### [Entries supplied]

+--

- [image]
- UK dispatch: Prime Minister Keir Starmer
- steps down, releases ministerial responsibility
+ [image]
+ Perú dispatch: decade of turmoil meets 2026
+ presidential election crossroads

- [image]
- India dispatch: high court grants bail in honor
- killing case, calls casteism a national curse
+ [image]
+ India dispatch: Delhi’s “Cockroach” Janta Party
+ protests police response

+--

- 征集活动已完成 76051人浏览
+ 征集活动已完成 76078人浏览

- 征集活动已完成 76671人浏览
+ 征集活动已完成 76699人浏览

+--

### [Task item]
Go through the material and copy out every line with "征集活动已完成" in it.

### [Expected answer]
- 征集活动已完成 76051人浏览
+ 征集活动已完成 76078人浏览
- 征集活动已完成 76671人浏览
+ 征集活动已完成 76699人浏览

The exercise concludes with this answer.